■ Problem details ■
State how many lines of the records include the word "FRANGIPANI"; the reply is that number alone.

Records from a collection:
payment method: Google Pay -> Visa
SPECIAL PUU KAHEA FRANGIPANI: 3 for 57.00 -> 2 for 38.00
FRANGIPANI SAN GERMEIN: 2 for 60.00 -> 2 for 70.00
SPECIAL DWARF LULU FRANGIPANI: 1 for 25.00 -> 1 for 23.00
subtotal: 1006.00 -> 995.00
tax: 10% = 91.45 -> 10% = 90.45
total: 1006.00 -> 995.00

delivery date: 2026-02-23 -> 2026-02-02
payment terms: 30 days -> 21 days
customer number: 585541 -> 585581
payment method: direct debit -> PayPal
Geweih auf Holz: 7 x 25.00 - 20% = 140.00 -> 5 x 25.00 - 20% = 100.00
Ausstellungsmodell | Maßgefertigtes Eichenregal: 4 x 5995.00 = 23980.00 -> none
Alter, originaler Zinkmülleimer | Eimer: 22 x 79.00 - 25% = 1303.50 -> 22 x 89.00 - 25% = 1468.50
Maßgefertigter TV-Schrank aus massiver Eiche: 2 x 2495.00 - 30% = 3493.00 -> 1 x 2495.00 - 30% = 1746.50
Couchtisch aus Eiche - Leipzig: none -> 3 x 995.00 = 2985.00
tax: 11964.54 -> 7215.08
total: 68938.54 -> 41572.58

■ Task result ■
3